*THE TASK*: Your job is to copy the lines from the material that include "white".

*GIVEN INFORMATION*:
▼

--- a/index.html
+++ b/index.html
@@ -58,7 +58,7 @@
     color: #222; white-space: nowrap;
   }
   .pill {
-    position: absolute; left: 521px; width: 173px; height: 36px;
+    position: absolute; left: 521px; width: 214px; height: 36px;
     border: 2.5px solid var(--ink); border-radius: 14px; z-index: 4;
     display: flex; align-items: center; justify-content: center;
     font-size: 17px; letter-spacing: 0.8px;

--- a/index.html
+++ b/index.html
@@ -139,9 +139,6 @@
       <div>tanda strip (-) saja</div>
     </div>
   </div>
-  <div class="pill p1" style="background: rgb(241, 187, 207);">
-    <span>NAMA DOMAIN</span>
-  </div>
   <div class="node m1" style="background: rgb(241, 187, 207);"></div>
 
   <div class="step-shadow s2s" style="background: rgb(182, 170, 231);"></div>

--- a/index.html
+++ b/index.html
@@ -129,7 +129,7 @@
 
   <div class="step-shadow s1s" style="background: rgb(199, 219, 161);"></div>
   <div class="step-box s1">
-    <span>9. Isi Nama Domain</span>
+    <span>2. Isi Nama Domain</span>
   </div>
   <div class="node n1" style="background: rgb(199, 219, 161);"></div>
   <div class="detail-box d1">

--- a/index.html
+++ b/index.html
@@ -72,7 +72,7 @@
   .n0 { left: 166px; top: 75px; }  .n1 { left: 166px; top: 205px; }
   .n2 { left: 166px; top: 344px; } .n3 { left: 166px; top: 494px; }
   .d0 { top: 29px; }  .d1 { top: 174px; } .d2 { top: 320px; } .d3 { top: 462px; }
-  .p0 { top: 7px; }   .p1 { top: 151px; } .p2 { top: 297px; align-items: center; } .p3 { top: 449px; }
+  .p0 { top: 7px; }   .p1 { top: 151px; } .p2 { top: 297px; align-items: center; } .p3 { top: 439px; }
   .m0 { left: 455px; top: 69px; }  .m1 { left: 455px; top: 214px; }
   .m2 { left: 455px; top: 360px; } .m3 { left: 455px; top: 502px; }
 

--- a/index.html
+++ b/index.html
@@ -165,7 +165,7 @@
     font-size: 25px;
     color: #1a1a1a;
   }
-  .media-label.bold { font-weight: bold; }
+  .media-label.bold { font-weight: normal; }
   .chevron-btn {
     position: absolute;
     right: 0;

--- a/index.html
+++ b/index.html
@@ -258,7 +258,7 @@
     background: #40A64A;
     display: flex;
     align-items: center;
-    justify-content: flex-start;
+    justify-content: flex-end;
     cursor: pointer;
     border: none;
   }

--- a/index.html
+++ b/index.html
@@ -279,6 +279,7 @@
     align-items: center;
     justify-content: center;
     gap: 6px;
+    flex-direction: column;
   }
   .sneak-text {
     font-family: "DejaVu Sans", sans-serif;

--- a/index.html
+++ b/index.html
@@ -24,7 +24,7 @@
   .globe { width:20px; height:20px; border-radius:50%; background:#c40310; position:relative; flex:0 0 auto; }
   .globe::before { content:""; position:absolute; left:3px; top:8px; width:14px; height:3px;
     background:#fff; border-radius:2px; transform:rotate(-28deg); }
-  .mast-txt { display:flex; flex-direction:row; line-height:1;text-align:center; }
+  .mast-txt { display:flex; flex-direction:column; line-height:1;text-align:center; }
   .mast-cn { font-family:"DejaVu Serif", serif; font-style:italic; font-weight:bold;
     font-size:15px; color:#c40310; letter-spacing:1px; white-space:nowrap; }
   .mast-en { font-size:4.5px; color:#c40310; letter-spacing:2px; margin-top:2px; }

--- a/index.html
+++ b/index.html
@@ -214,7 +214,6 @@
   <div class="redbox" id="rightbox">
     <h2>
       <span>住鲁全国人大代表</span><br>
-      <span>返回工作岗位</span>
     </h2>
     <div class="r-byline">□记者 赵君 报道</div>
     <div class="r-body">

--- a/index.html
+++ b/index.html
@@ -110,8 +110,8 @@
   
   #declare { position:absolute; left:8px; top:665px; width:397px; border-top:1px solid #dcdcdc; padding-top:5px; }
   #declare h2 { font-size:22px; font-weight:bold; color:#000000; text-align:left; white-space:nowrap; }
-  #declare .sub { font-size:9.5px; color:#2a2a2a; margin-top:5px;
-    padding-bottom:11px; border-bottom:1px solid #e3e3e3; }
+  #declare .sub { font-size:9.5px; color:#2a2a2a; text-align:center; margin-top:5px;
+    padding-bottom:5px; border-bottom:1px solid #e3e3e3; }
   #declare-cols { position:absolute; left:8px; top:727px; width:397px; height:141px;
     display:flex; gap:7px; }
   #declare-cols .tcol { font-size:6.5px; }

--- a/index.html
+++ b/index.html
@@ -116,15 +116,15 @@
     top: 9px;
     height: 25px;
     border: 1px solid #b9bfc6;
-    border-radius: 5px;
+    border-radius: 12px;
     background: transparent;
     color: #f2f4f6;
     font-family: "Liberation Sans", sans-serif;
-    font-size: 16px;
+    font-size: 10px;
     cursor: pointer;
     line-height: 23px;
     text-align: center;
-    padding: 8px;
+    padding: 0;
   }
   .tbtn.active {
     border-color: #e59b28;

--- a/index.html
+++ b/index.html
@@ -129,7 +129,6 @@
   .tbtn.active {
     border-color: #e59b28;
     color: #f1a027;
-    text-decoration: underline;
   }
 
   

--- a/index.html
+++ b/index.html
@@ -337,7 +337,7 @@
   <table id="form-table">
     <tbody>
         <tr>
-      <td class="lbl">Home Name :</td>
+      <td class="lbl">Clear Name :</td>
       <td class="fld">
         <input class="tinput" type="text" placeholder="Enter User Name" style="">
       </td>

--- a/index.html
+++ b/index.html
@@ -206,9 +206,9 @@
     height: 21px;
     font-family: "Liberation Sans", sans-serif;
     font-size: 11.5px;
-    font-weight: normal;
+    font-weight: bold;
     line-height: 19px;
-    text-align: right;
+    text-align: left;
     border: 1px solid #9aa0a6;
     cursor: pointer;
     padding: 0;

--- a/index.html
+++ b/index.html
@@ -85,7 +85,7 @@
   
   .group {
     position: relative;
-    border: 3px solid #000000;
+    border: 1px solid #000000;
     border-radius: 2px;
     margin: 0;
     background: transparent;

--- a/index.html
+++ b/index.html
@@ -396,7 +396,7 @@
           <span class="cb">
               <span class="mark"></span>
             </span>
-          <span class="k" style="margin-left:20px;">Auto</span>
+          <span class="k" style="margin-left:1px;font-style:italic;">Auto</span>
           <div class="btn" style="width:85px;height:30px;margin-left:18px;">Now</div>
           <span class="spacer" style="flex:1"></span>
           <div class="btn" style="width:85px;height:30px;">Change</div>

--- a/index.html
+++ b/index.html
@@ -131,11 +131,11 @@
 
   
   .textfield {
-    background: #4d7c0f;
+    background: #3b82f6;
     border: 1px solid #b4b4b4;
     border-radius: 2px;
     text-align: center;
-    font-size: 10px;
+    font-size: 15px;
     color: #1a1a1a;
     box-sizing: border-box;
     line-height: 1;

▲

*WRITTEN ANSWER*:
     color: #222; white-space: nowrap;
     font-size:15px; color:#c40310; letter-spacing:1px; white-space:nowrap; }
   #declare h2 { font-size:22px; font-weight:bold; color:#000000; text-align:left; white-space:nowrap; }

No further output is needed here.